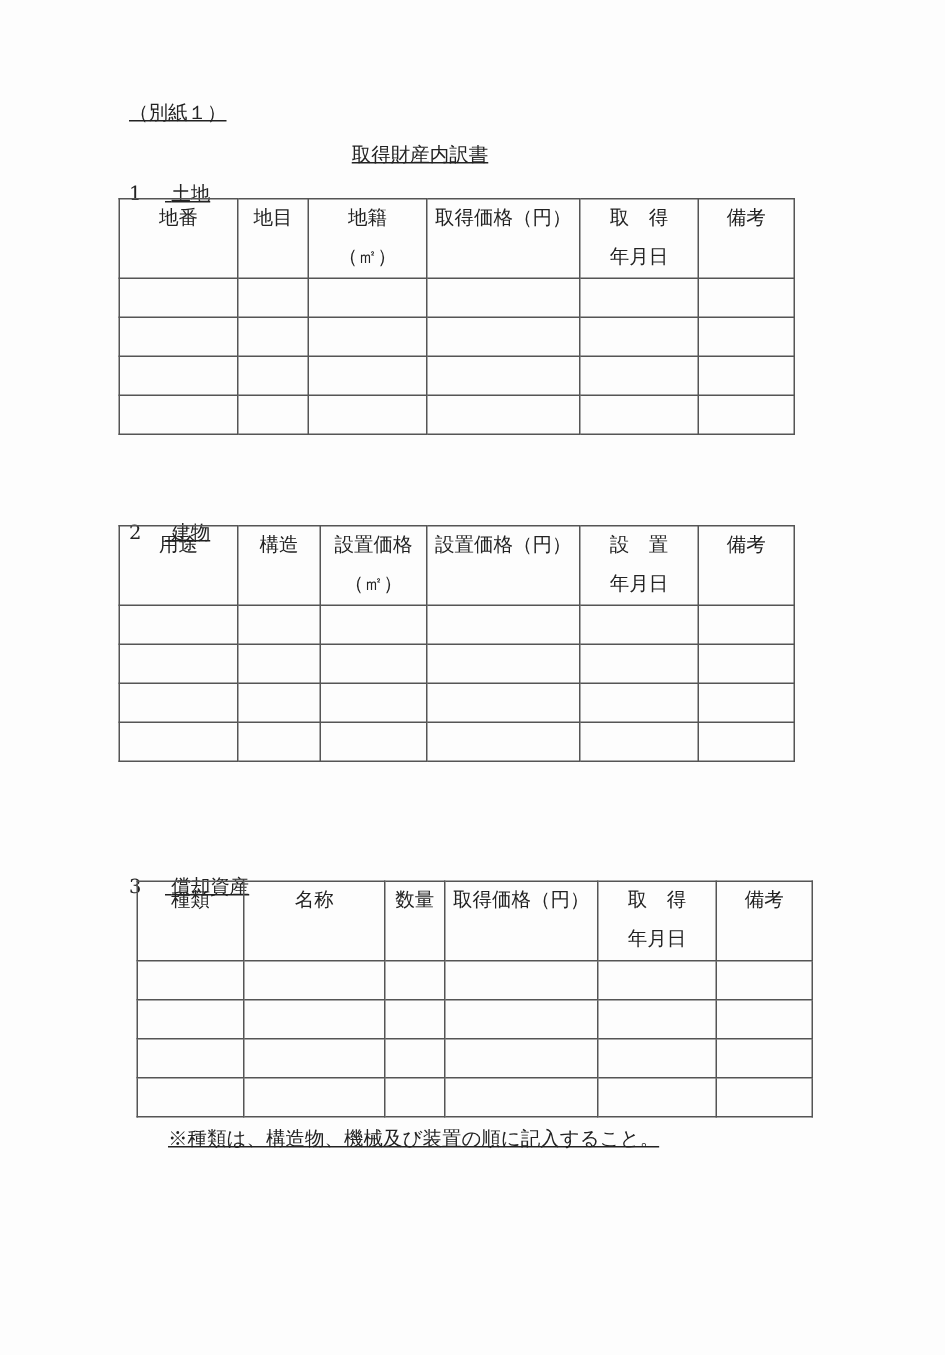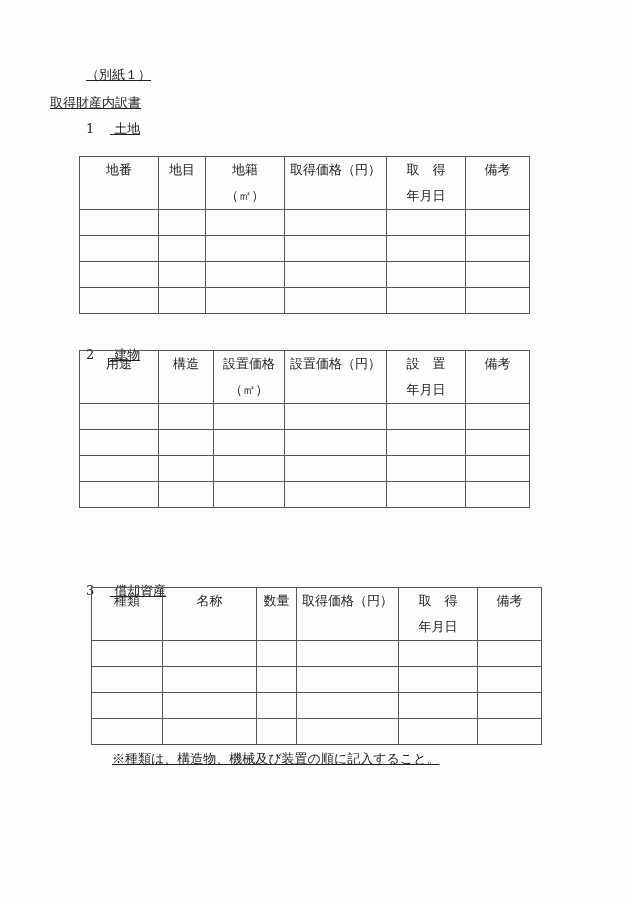--- a/index.html
+++ b/index.html
@@ -18,7 +18,7 @@
     }
     .abs { position: absolute; white-space: nowrap; text-decoration: underline; }
     .appendix { left: 86px; top: 66px; }
-    .doc-title { left: 0; width: 510px; top: 94px; padding-left: 50px; box-sizing: border-box; }
+    .doc-title { left: 0; width: 510px; text-align: center; top: 94px; padding-left: 50px; box-sizing: border-box; }
     .sec-title { left: 86px; }
     .sec-num { display: inline-block; width: 24px; }
     table.form {

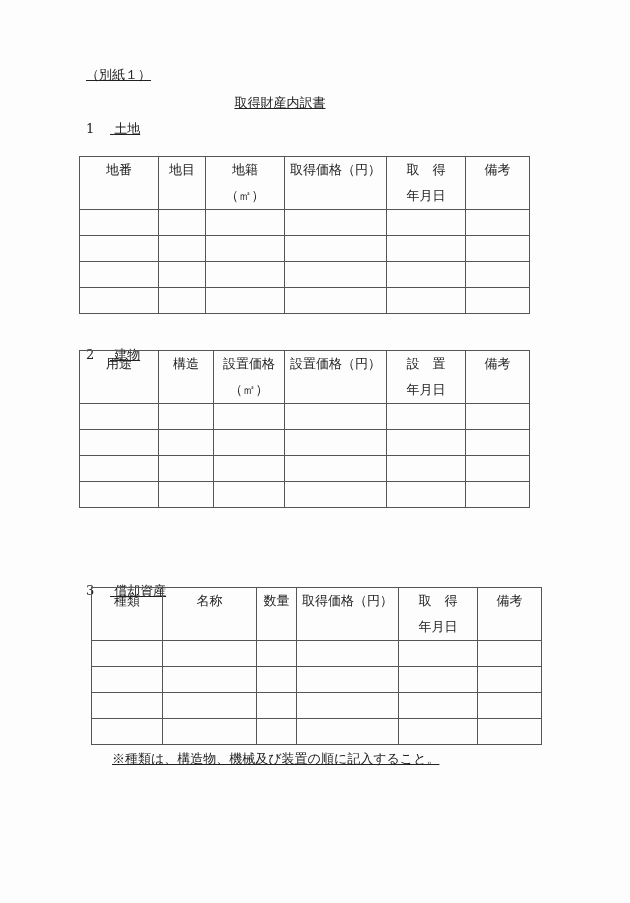--- a/index.html
+++ b/index.html
@@ -56,7 +56,7 @@
   <span class="sec-num">1</span>
   <span>土地</span>
 </div>
-<table class="form" style="top:156px;">
+<table class="form" style="top:132px;">
   <colgroup>
     <col style="width:79px">
       <col style="width:47px">

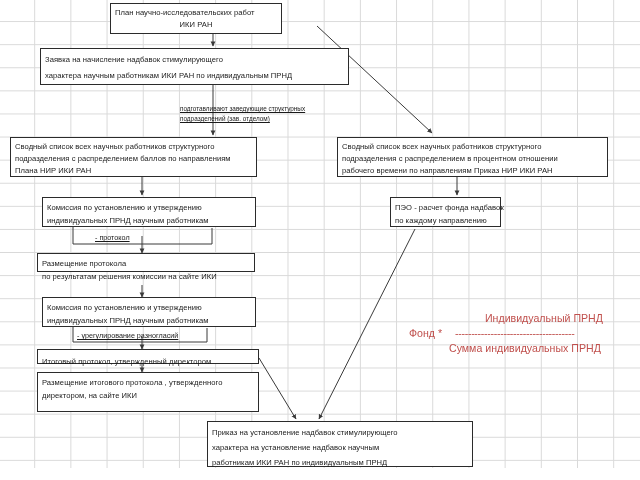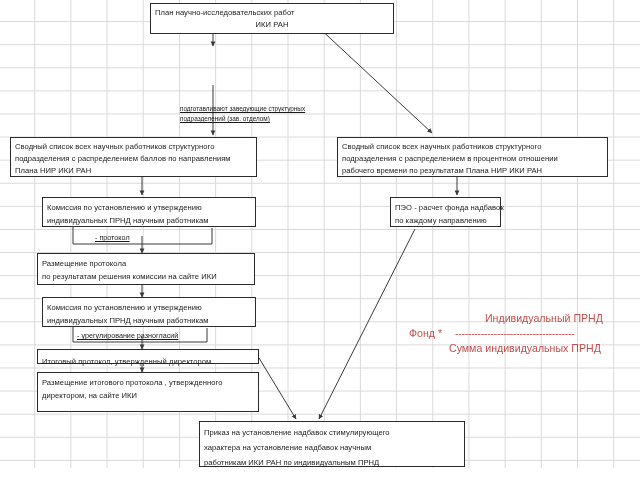--- a/index.html
+++ b/index.html
@@ -104,7 +104,7 @@
     </g>
   </svg>
 
-  <div class="box thick" style="left:110px;top:3px;width:244px;height:31px;margin-left:40px;">
+  <div class="box thick" style="left:110px;top:3px;width:172px;height:31px;">
     <span class="ln">План научно-исследовательских работ</span>
     <span class="ln ctr">ИКИ РАН</span>
   </div>

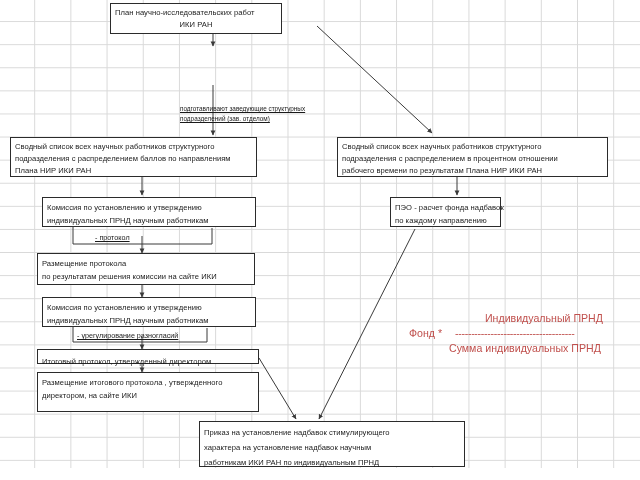--- a/index.html
+++ b/index.html
@@ -109,6 +109,10 @@
     <span class="ln ctr">ИКИ РАН</span>
   </div>
 
+  <div class="box thick" style="left:40px;top:48px;width:309px;height:37px;line-height:16px;">
+    <span class="ln">Заявка на начисление надбавок стимулирующего</span>
+    <span class="ln">характера научным работникам ИКИ РАН по индивидуальным ПРНД</span>
+  </div>
 
   <div class="note" style="left:180px;top:104px;">подготавливают заведующие структурных</div>
   <div class="note" style="left:180px;top:114px;">подразделений (зав. отделом)</div>

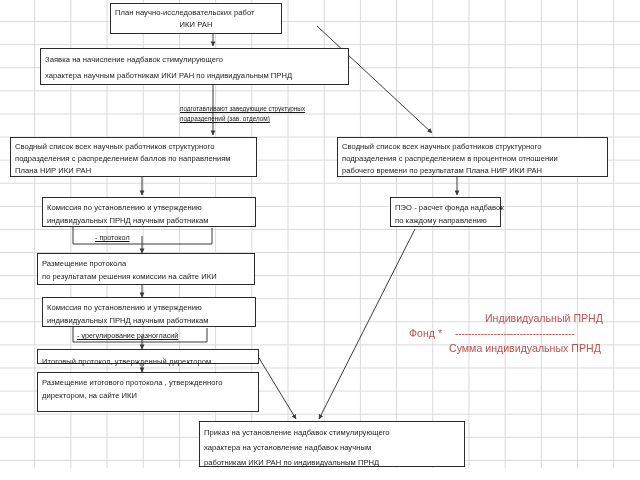--- a/index.html
+++ b/index.html
@@ -126,7 +126,7 @@
   <div class="box thick" style="left:337px;top:137px;width:271px;height:40px;">
     <span class="ln">Сводный список всех научных работников структурного</span>
     <span class="ln">подразделения с распределением в процентном отношении</span>
-    <span class="ln">рабочего времени по результатам Плана НИР ИКИ РАН</span>
+    <span class="ln">рабочего времени по направлениям Приказ НИР ИКИ РАН</span>
   </div>
 
   <div class="box thick" style="left:42px;top:197px;width:214px;height:30px;line-height:13px;">

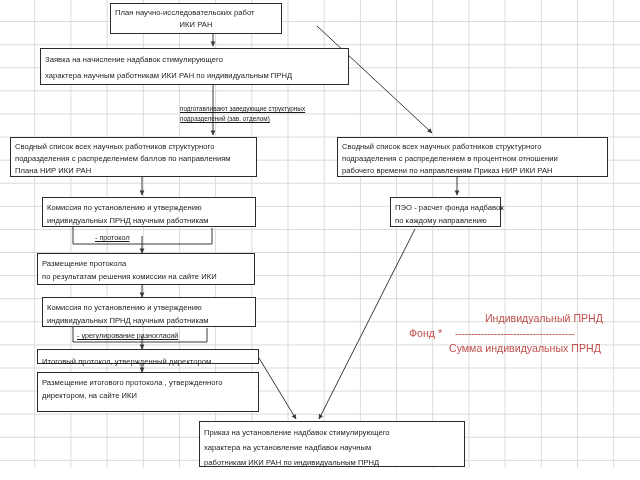--- a/index.html
+++ b/index.html
@@ -141,7 +141,7 @@
 
   <div class="lbl" style="left:95px;top:233px;">- протокол</div>
 
-  <div class="box thick" style="left:37px;top:253px;width:218px;height:32px;line-height:13px;">
+  <div class="box thick" style="left:37px;top:253px;width:218px;height:19px;line-height:13px;">
     <span class="ln">Размещение протокола</span>
     <span class="ln">по результатам решения комиссии на сайте ИКИ</span>
   </div>

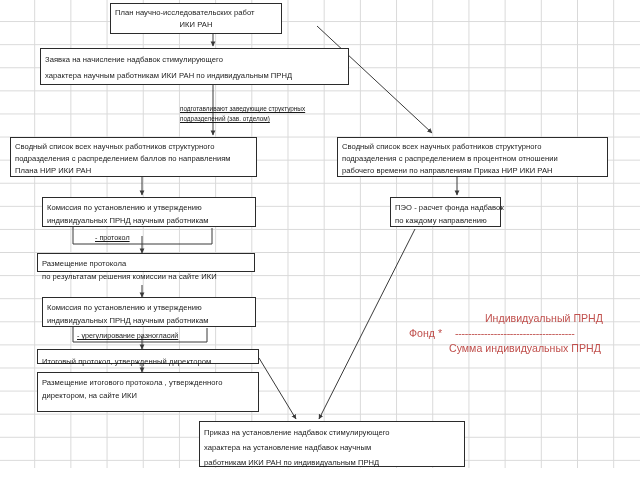--- a/index.html
+++ b/index.html
@@ -162,7 +162,7 @@
     <span class="ln">директором,  на сайте ИКИ</span>
   </div>
 
-  <div class="box thick" style="left:199px;top:421px;width:266px;height:46px;line-height:15px;">
+  <div class="box thick" style="left:207px;top:421px;width:266px;height:46px;line-height:15px;">
     <span class="ln">Приказ на установление надбавок стимулирующего</span>
     <span class="ln">характера на установление надбавок научным</span>
     <span class="ln">работникам ИКИ РАН по индивидуальным ПРНД</span>

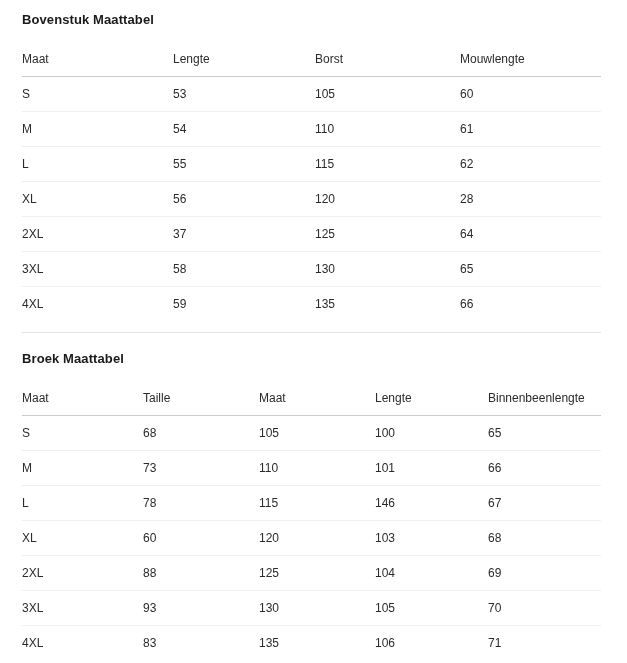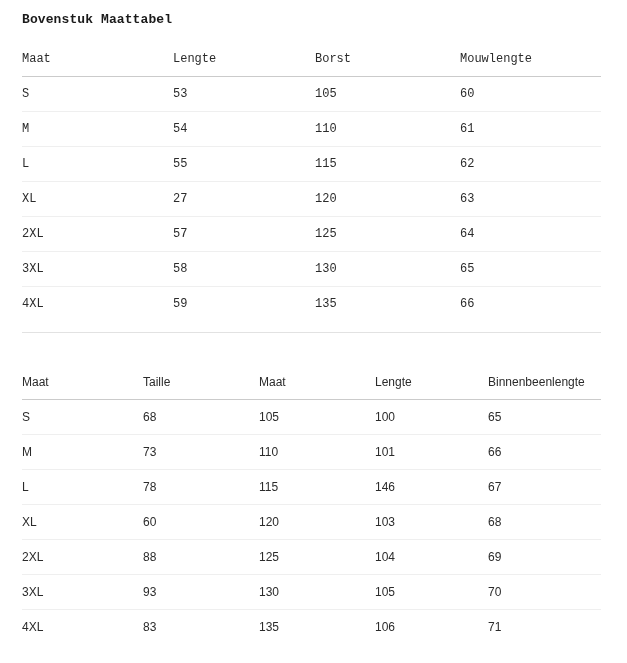--- a/index.html
+++ b/index.html
@@ -29,7 +29,7 @@
     width: 579px;
   }
 
-  #section-top { top: 12px; font-family: Liberation Mono, monospace; }
+  #section-top { top: 12px; }
   #section-bottom { top: 351px; }
 
   .section-title {

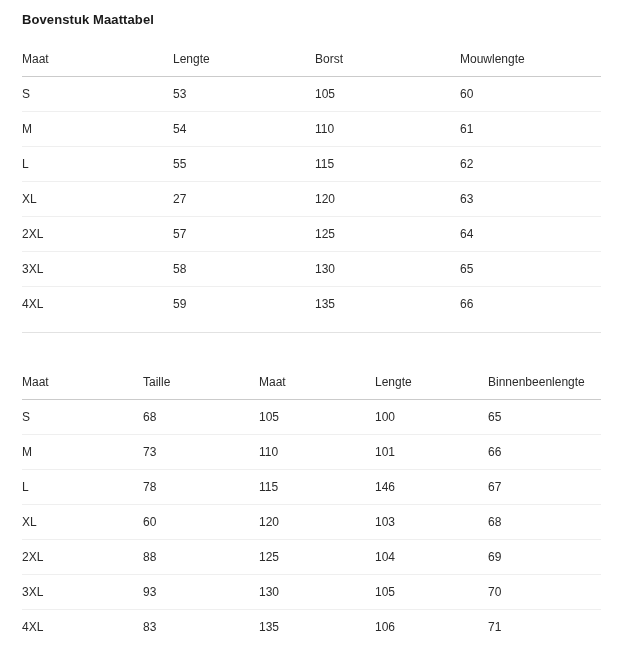--- a/index.html
+++ b/index.html
@@ -145,7 +145,7 @@
         </tr>
         <tr>
           <td>XL</td>
-          <td>27</td>
+          <td>56</td>
           <td>120</td>
           <td>63</td>
         </tr>

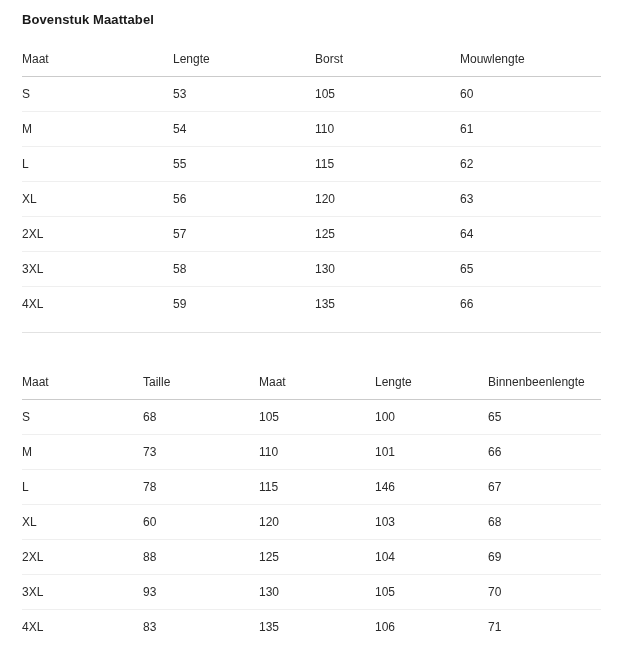--- a/index.html
+++ b/index.html
@@ -147,7 +147,7 @@
           <td>XL</td>
           <td>56</td>
           <td>120</td>
-          <td>63</td>
+          <td>28</td>
         </tr>
         <tr>
           <td>2XL</td>

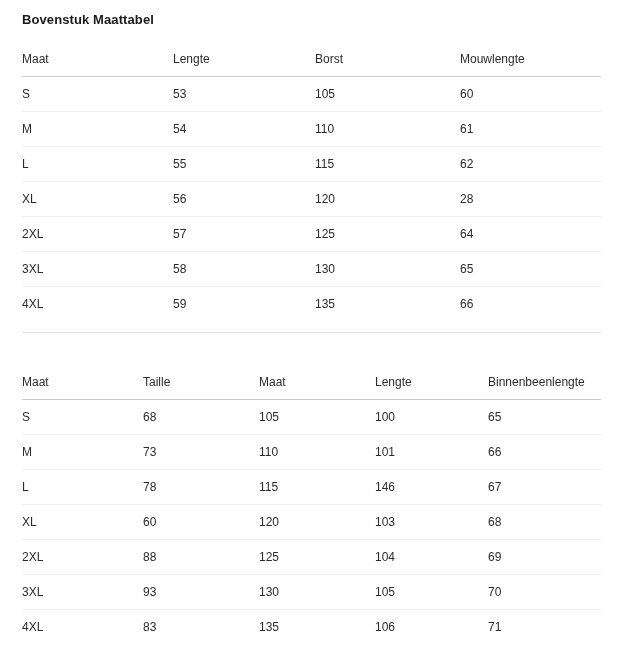--- a/index.html
+++ b/index.html
@@ -151,7 +151,7 @@
         </tr>
         <tr>
           <td>2XL</td>
-          <td>57</td>
+          <td>37</td>
           <td>125</td>
           <td>64</td>
         </tr>

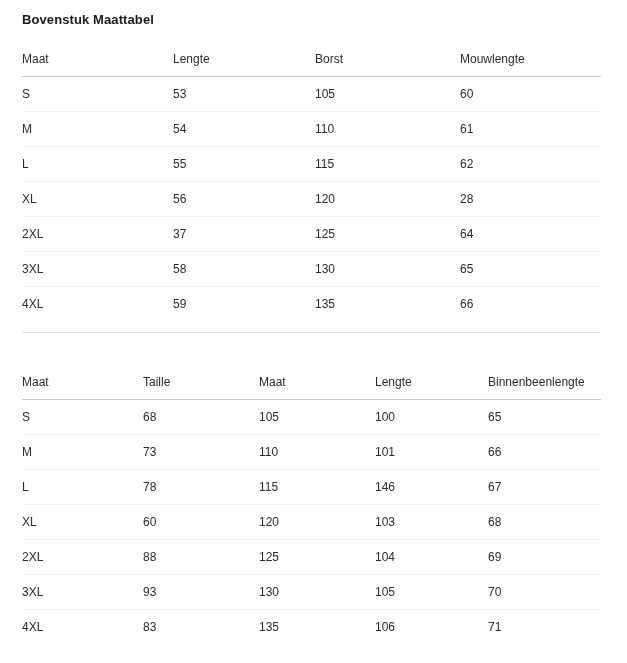--- a/index.html
+++ b/index.html
@@ -174,6 +174,7 @@
   <div class="section-divider"></div>
 
   <div class="section" id="section-bottom">
+    <div class="section-title">Broek Maattabel</div>
 
     <table class="size-table" id="table-broek">
       <colgroup>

### What to produce:
A faithful copy of all the entries is required, pictures excluded.

### Solution to this exercise:
--- a/index.html
+++ b/index.html
@@ -18,7 +18,7 @@
     }
     .abs { position: absolute; white-space: nowrap; text-decoration: underline; }
     .appendix { left: 86px; top: 66px; }
-    .doc-title { left: 0; width: 510px; top: 94px; padding-left: 50px; box-sizing: border-box; }
+    .doc-title { left: 0; width: 510px; text-align: center; top: 94px; padding-left: 50px; box-sizing: border-box; }
     .sec-title { left: 86px; }
     .sec-num { display: inline-block; width: 24px; }
     table.form {

--- a/index.html
+++ b/index.html
@@ -56,7 +56,7 @@
   <span class="sec-num">1</span>
   <span>土地</span>
 </div>
-<table class="form" style="top:156px;">
+<table class="form" style="top:132px;">
   <colgroup>
     <col style="width:79px">
       <col style="width:47px">

--- a/index.html
+++ b/index.html
@@ -104,7 +104,7 @@
     </g>
   </svg>
 
-  <div class="box thick" style="left:110px;top:3px;width:244px;height:31px;margin-left:40px;">
+  <div class="box thick" style="left:110px;top:3px;width:172px;height:31px;">
     <span class="ln">План научно-исследовательских работ</span>
     <span class="ln ctr">ИКИ РАН</span>
   </div>

--- a/index.html
+++ b/index.html
@@ -109,6 +109,10 @@
     <span class="ln ctr">ИКИ РАН</span>
   </div>
 
+  <div class="box thick" style="left:40px;top:48px;width:309px;height:37px;line-height:16px;">
+    <span class="ln">Заявка на начисление надбавок стимулирующего</span>
+    <span class="ln">характера научным работникам ИКИ РАН по индивидуальным ПРНД</span>
+  </div>
 
   <div class="note" style="left:180px;top:104px;">подготавливают заведующие структурных</div>
   <div class="note" style="left:180px;top:114px;">подразделений (зав. отделом)</div>

--- a/index.html
+++ b/index.html
@@ -126,7 +126,7 @@
   <div class="box thick" style="left:337px;top:137px;width:271px;height:40px;">
     <span class="ln">Сводный список всех научных работников структурного</span>
     <span class="ln">подразделения с распределением в процентном отношении</span>
-    <span class="ln">рабочего времени по результатам Плана НИР ИКИ РАН</span>
+    <span class="ln">рабочего времени по направлениям Приказ НИР ИКИ РАН</span>
   </div>
 
   <div class="box thick" style="left:42px;top:197px;width:214px;height:30px;line-height:13px;">

--- a/index.html
+++ b/index.html
@@ -141,7 +141,7 @@
 
   <div class="lbl" style="left:95px;top:233px;">- протокол</div>
 
-  <div class="box thick" style="left:37px;top:253px;width:218px;height:32px;line-height:13px;">
+  <div class="box thick" style="left:37px;top:253px;width:218px;height:19px;line-height:13px;">
     <span class="ln">Размещение протокола</span>
     <span class="ln">по результатам решения комиссии на сайте ИКИ</span>
   </div>

--- a/index.html
+++ b/index.html
@@ -162,7 +162,7 @@
     <span class="ln">директором,  на сайте ИКИ</span>
   </div>
 
-  <div class="box thick" style="left:199px;top:421px;width:266px;height:46px;line-height:15px;">
+  <div class="box thick" style="left:207px;top:421px;width:266px;height:46px;line-height:15px;">
     <span class="ln">Приказ на установление надбавок стимулирующего</span>
     <span class="ln">характера на установление надбавок научным</span>
     <span class="ln">работникам ИКИ РАН по индивидуальным ПРНД</span>

--- a/index.html
+++ b/index.html
@@ -29,7 +29,7 @@
     width: 579px;
   }
 
-  #section-top { top: 12px; font-family: Liberation Mono, monospace; }
+  #section-top { top: 12px; }
   #section-bottom { top: 351px; }
 
   .section-title {

--- a/index.html
+++ b/index.html
@@ -145,7 +145,7 @@
         </tr>
         <tr>
           <td>XL</td>
-          <td>27</td>
+          <td>56</td>
           <td>120</td>
           <td>63</td>
         </tr>

--- a/index.html
+++ b/index.html
@@ -147,7 +147,7 @@
           <td>XL</td>
           <td>56</td>
           <td>120</td>
-          <td>63</td>
+          <td>28</td>
         </tr>
         <tr>
           <td>2XL</td>

--- a/index.html
+++ b/index.html
@@ -151,7 +151,7 @@
         </tr>
         <tr>
           <td>2XL</td>
-          <td>57</td>
+          <td>37</td>
           <td>125</td>
           <td>64</td>
         </tr>

--- a/index.html
+++ b/index.html
@@ -174,6 +174,7 @@
   <div class="section-divider"></div>
 
   <div class="section" id="section-bottom">
+    <div class="section-title">Broek Maattabel</div>
 
     <table class="size-table" id="table-broek">
       <colgroup>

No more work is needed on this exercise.